▸ **Task to carry out**: Please transcribe exactly, and only, the lines of the data below between the line holding "delivery date: 2026-08-08 -> 2026-08-05" and the line holding "Mipro 727 mobiles - mipro,: none -> 1", inclusive.

▸ **Data supplied**:
##############################

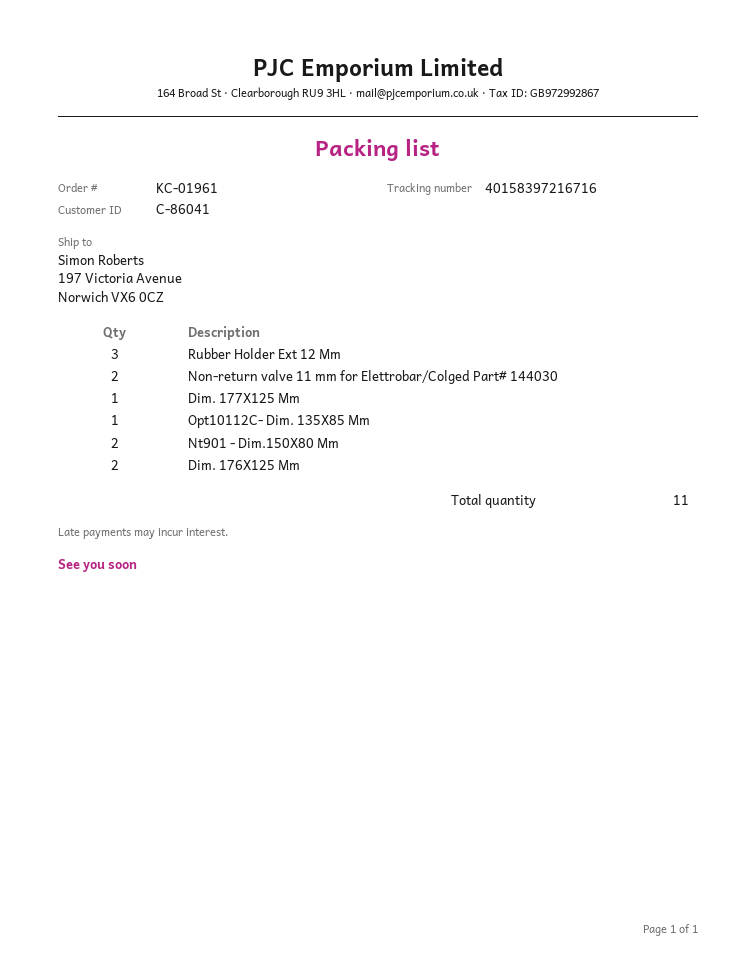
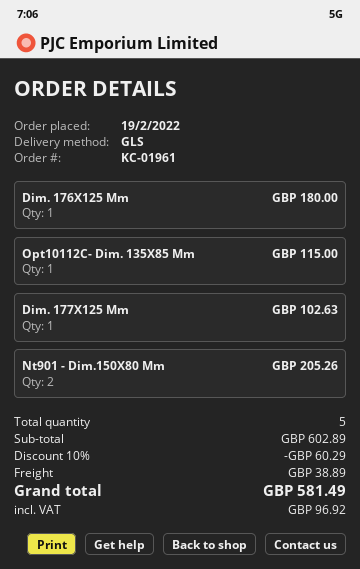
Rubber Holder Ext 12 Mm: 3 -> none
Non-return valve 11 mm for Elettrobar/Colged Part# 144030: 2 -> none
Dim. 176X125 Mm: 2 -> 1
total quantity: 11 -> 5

##############################

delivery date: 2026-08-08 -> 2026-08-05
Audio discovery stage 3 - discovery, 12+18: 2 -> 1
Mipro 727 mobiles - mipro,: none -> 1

##############################

▸ **Your response**:
delivery date: 2026-08-08 -> 2026-08-05
Audio discovery stage 3 - discovery, 12+18: 2 -> 1
Mipro 727 mobiles - mipro,: none -> 1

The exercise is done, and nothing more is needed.